عنوان مقاله [English]
نویسندگان [English]چکیده [English]
Programminng and prioritizing are two important factors in basin management that needs different data as like as yield value and its fluctuations. The amount of average yield with different return periods is needed for different purposes as: Estimating river yield, planning for the operation of small and large dams, downstream farms management and other water resources and watershed management projects. Based on available references, there isn’t any comprehensive surveying on this matter. Results of this paper can be applied directly for estimating unguaged sites yields. In this study, hydrometric stations data were collected and analyzed and then the stations which had sufficient data (in regards of both quality and quantity) in the common period were selected. Annual average yields of these stations were calculated. Basins homogenizing was done based on yields and other effective parameters. Furthermore, a number of years in all stations were put away from regional analyzing for evaluating achieved equations. In addition to regional analyzing of annual average yields, probability analysis was also done; the best statistical distribution was fitted and yeild discharge with 2 to 100 years return periods were estimated.
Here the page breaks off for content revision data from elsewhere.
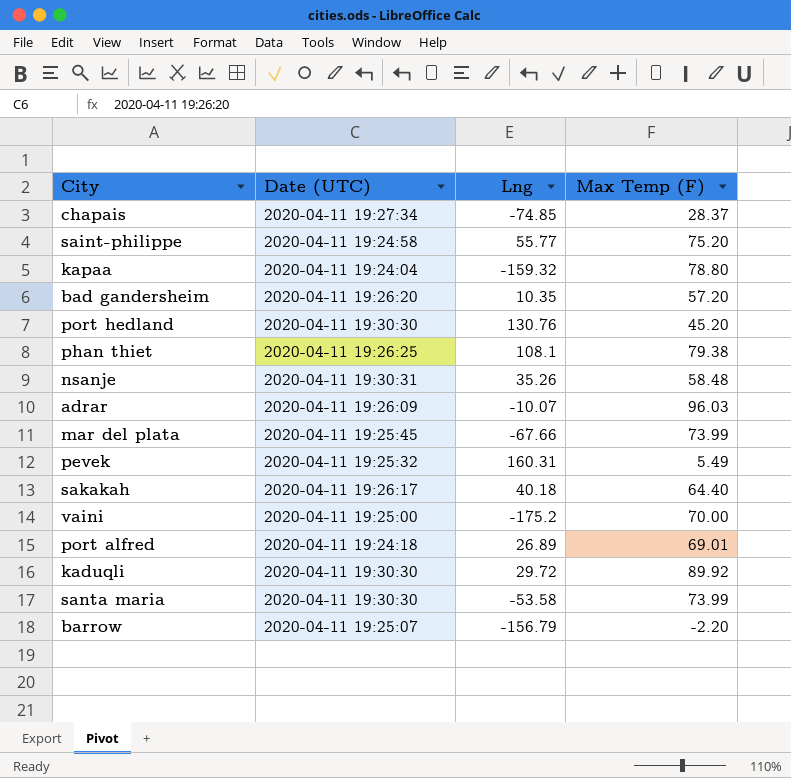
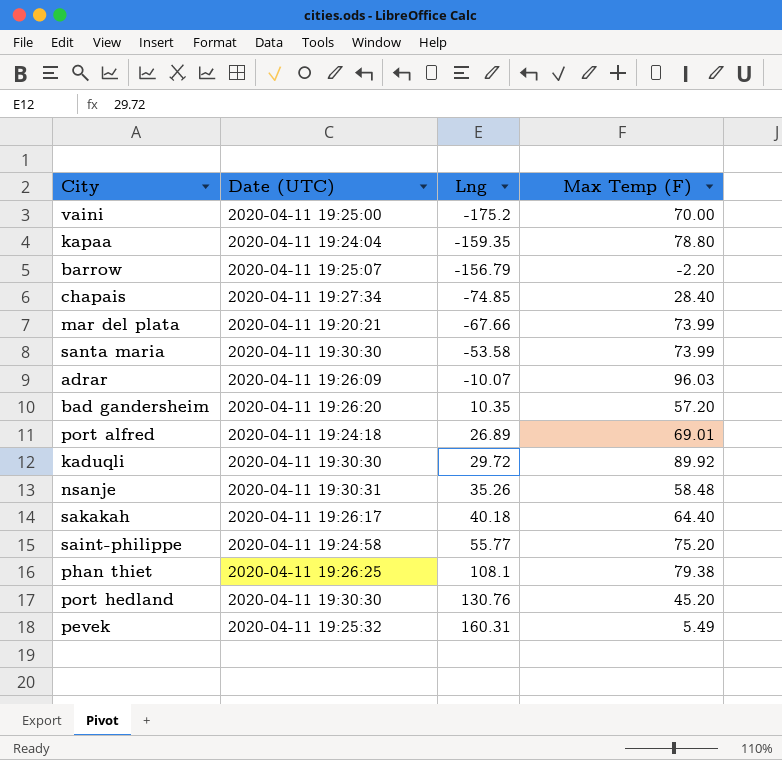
row order: none -> Lng ascending
kapaa | Lng: -159.32 -> -159.35
chapais | Max Temp (F): 28.37 -> 28.40
mar del plata | Date (UTC): 2020-04-11 19:25:45 -> 2020-04-11 19:20:21

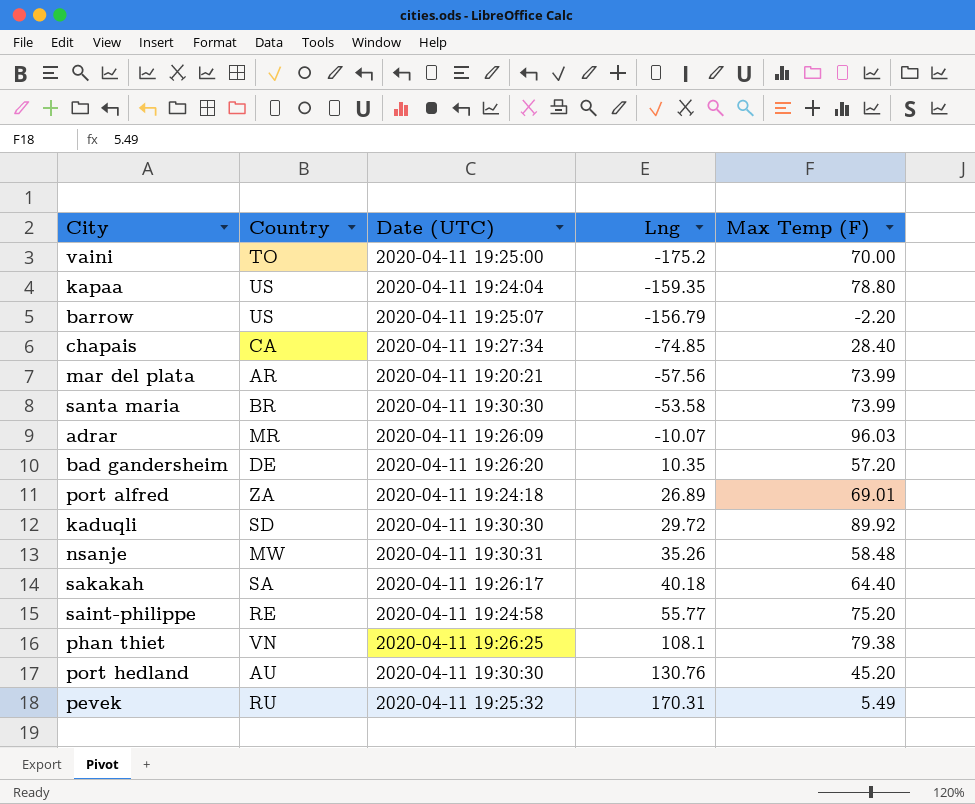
column Country | position: none -> 2
mar del plata | Lng: -67.66 -> -57.56
pevek | Lng: 160.31 -> 170.31

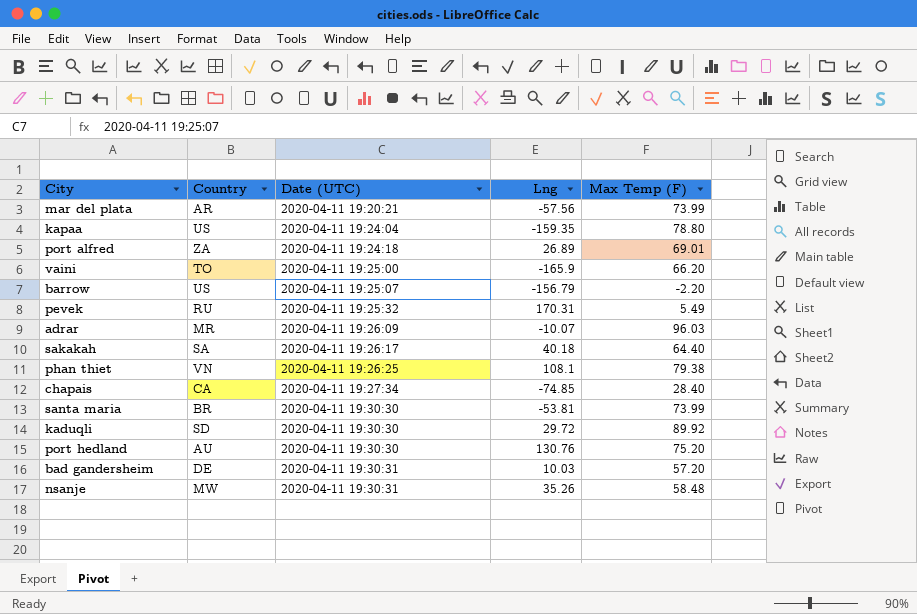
row order: Lng ascending -> Date (UTC) ascending
row saint-philippe: RE | 2020-04-11 19:24:58 | 55.77 | 75.20 -> none
vaini | Lng: -175.2 -> -165.9
vaini | Max Temp (F): 70.00 -> 66.20
santa maria | Lng: -53.58 -> -53.81
port hedland | Max Temp (F): 45.20 -> 75.20
bad gandersheim | Date (UTC): 2020-04-11 19:26:20 -> 2020-04-11 19:30:31
bad gandersheim | Lng: 10.35 -> 10.03

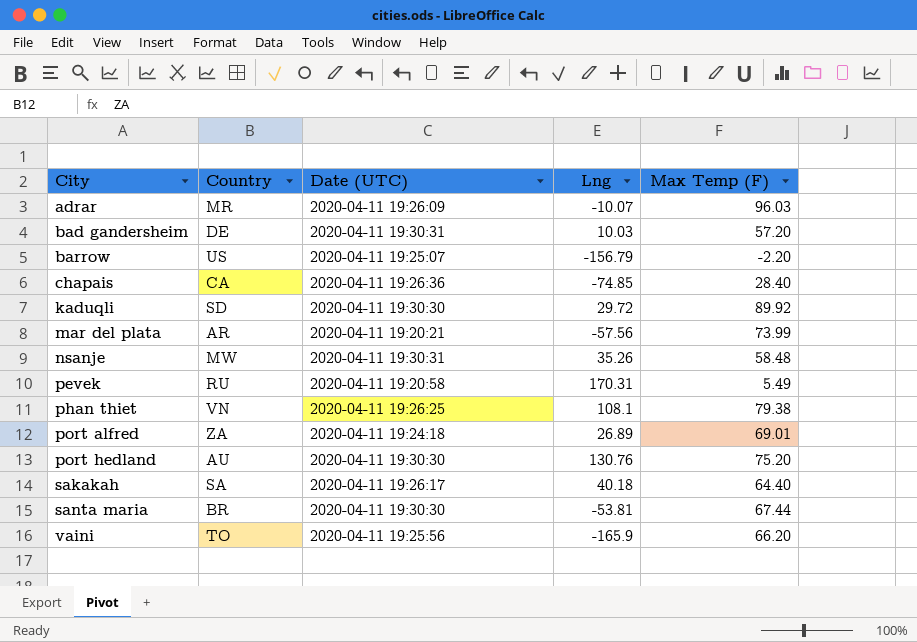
row order: Date (UTC) ascending -> City ascending
row kapaa: US | 2020-04-11 19:24:04 | -159.35 | 78.80 -> none
chapais | Date (UTC): 2020-04-11 19:27:34 -> 2020-04-11 19:26:36
pevek | Date (UTC): 2020-04-11 19:25:32 -> 2020-04-11 19:20:58
santa maria | Max Temp (F): 73.99 -> 67.44
vaini | Date (UTC): 2020-04-11 19:25:00 -> 2020-04-11 19:25:56

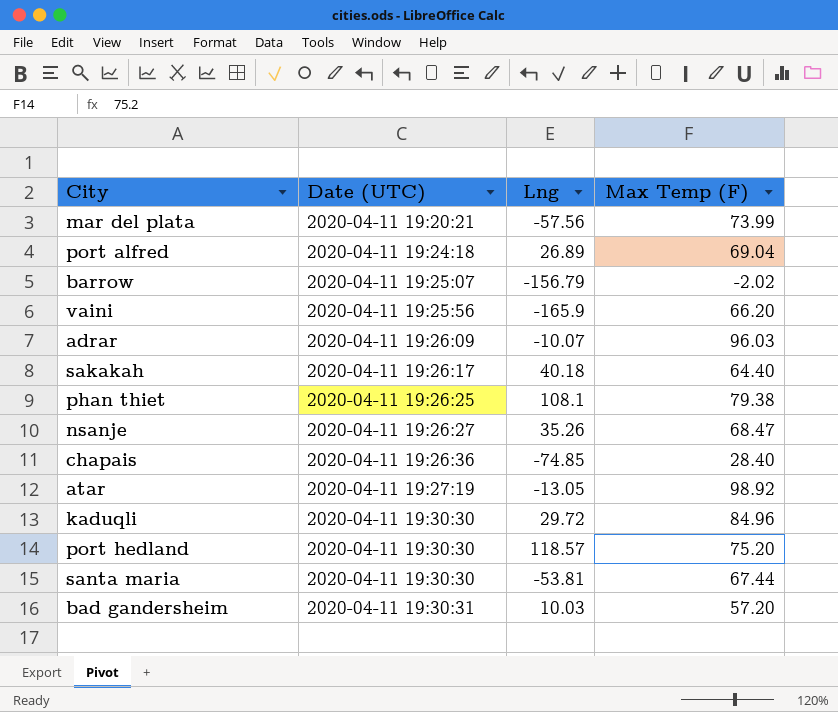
row order: City ascending -> Date (UTC) ascending
column Country | position: 2 -> none
row pevek: RU | 2020-04-11 19:20:58 | 170.31 | 5.49 -> none
port alfred | Max Temp (F): 69.01 -> 69.04
barrow | Max Temp (F): -2.20 -> -2.02
nsanje | Date (UTC): 2020-04-11 19:30:31 -> 2020-04-11 19:26:27
nsanje | Max Temp (F): 58.48 -> 68.47
row atar: none -> 2020-04-11 19:27:19 | -13.05 | 98.92
kaduqli | Max Temp (F): 89.92 -> 84.96
port hedland | Lng: 130.76 -> 118.57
By applying basin’s area, probable yield regional equations with 2 years return period were extracted for homogeneous regions.Then based on regional growth curve (Dimensionless ratio of yields with different return periods devided by yield with 2 ears return period) yield values in the stations which didn’t participate in the calculation, were achieved and evaluated with observed yield values. So in each region appropriate equations were determined. As the results of this study shows, in this region homogenizing for yield estimation in unguaged sites was not an appropriate method using regional growth curve, but it can estimate yields with an acceptable accuracy. On the other hand, results shows that regression equations based on median were more accurate in comparison with mean.